Les banques vont pouvoir mobiliser plus facilement du collatéral au-delà des frontières
A partir d’aujourd’hui, les banques européennes vont pouvoir se refinancer plus facilement au guichet de leur banque centrale. Si elles peuvent sans peine lui apporter des titres domestiques en garantie, il n’en n’allait pas de même pour les titres éligibles émis en dehors de leurs frontières.
Ainsi, une banque française qui voulait apporter en garantie à la Banque de France des titres détenus auprès d’un dépositaire allemand mais émis en Espagne devait les rapatrier auprès du dépositaire central national (CSD) espagnol. La Banque d’Espagne prenait ensuite contact avec son homologue français pour valider l’opération.

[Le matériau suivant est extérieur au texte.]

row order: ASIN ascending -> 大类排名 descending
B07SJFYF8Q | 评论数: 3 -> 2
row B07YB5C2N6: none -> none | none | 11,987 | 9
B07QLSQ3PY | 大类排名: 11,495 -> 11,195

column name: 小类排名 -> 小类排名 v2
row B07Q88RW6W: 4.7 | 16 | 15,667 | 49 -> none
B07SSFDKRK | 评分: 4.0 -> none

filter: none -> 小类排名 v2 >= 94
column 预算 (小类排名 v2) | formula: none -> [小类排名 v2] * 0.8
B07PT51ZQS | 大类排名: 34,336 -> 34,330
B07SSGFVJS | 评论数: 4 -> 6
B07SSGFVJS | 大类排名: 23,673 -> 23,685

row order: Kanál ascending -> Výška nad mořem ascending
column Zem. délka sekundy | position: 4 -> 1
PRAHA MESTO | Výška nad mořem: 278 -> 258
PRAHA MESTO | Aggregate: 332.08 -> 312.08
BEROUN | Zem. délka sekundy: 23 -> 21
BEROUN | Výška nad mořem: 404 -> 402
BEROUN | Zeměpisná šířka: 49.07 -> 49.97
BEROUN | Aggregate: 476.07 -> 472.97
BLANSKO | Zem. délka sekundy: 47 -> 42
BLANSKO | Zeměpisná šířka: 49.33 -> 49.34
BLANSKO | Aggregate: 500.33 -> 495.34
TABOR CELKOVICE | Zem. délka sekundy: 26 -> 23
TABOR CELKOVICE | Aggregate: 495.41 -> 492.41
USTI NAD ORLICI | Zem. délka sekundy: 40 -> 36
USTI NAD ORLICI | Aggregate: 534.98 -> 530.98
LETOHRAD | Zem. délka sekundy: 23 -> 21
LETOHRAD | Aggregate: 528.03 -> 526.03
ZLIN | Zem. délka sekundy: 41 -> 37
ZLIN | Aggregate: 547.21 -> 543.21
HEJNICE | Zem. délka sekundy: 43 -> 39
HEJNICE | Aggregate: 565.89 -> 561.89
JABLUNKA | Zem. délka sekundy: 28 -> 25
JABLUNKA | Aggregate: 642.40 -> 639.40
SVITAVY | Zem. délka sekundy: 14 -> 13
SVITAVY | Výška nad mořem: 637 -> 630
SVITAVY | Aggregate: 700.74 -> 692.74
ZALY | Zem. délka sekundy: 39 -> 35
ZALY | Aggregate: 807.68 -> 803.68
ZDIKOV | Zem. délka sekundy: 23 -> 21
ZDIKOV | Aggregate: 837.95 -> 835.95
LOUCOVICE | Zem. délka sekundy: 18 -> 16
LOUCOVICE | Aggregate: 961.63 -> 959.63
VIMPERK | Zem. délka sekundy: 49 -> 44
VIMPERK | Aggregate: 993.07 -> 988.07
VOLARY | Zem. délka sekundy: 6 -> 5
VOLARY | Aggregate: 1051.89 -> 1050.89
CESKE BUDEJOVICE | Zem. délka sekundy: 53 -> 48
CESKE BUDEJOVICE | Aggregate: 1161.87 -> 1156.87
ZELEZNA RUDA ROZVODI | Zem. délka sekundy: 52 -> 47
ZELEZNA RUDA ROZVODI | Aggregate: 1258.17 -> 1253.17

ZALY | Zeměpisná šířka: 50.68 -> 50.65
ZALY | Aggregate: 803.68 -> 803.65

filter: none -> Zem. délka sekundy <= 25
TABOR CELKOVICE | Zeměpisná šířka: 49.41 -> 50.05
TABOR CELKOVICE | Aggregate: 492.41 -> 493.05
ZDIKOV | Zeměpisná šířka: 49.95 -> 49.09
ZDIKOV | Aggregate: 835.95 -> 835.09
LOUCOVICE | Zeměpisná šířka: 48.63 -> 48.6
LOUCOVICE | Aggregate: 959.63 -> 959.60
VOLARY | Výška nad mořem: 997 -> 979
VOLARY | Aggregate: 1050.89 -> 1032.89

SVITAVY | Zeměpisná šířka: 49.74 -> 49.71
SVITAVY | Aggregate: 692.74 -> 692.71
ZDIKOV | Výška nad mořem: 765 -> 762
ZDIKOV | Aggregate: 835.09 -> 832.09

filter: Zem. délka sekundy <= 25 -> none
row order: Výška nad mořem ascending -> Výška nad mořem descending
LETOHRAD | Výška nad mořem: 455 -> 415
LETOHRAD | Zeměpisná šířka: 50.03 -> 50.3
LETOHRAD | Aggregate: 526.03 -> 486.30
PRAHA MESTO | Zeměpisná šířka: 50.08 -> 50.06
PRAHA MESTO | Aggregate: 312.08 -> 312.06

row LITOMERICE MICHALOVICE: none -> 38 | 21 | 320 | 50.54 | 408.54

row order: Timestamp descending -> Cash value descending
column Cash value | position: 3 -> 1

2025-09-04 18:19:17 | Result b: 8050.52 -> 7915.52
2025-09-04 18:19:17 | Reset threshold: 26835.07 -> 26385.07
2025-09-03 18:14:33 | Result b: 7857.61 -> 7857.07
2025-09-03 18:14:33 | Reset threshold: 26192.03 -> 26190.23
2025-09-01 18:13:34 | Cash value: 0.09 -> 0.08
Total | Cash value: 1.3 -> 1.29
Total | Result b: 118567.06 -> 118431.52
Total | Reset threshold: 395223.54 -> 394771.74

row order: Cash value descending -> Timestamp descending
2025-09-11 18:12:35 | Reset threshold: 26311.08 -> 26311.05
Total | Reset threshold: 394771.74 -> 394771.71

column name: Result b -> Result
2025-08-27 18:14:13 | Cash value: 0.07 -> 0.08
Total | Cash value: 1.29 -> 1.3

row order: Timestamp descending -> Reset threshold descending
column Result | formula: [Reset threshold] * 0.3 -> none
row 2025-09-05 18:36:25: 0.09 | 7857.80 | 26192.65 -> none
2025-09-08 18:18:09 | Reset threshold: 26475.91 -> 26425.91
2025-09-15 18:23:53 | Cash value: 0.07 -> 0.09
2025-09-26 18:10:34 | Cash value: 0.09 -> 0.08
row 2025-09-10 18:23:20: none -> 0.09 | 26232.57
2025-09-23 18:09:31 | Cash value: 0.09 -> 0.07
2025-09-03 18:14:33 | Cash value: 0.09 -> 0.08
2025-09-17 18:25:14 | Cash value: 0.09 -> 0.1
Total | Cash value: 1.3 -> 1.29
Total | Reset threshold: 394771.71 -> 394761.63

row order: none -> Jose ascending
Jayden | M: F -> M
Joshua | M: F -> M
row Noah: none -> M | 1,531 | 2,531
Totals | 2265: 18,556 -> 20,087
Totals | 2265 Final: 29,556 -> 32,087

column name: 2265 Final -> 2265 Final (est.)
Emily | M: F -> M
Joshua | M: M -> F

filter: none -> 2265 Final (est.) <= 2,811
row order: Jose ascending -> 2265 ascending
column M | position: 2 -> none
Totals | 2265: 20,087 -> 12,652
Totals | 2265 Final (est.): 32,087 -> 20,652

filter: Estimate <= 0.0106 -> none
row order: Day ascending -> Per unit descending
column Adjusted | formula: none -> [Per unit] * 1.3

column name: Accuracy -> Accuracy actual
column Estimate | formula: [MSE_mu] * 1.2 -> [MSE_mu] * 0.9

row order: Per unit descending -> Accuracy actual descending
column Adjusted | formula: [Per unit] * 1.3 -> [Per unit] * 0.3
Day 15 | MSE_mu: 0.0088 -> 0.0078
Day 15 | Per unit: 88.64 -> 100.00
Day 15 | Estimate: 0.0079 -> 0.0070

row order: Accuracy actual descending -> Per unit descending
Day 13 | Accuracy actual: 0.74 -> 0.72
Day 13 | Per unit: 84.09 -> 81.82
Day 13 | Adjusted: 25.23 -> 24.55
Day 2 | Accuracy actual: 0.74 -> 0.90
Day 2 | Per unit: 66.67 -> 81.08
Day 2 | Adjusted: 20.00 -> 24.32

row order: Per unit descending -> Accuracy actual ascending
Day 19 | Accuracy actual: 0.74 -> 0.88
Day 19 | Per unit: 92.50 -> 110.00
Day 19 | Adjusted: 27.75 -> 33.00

Si ces opérations pouvaient être exécutées en quelques heures, elles étaient d’autant plus lourdes que les procédures pouvaient varier d’un pays à l’autre. Désormais, les titres espagnols détenus en Allemagne pourront être apportés directement à la Bundesbank qui contactera la Banque de France pour valider le financement de la banque française. Ce «raccourci» est possible dans la mesure où les dépositaires espagnol et allemand sont reliés.
«Cela va permettre aux contreparties de l’Eurosystème de gérer leur collatéral de manière plus fluide et à moindre coût», explique Eric Lesca, senior manager du cabinet Aurexia Conseil. Le changement n’est pas négligeable: le collatéral non domestique représente environ 25% des garanties mobilisées auprès des banques centrales de l’Eurostystème.
L’évolution était attendue de longue date. La Banque centrale européenne (BCE) s’était lancée dans l’édification d’une plate-forme unique de gestion du collatéral pour faciliter les opérations des banques mais elle a arrêté ce projet (CCBM2) à l’été 2012, confrontée à des problèmes d’harmonisation. Les banquiers comptaient depuis sur la fin de l’obligation de rapatriement du collatéral devenue effective vendredi dernier pour simplifier leurs démarches.
Cette simplification permettra aussi aux dépositaires de développer leurs services de gestion du collatéral. «Plutôt que d’avoir une dispersion du collatéral en fonction des juridictions, on va avoir des pools de collatéral qui vont se développer auprès des banques centrales dont le dépositaire est le plus connecté à d’autres CSD européens», analyse Olivier de Schaetzen, directeur chez Euroclear. Dans ce contexte il se félicite que «les banques centrales et leurs contreparties bancaires, plutôt que de régler leurs transactions ligne à ligne, pourront externaliser la gestion du collatéral à des services tripartites», dès le mois de septembre prochain.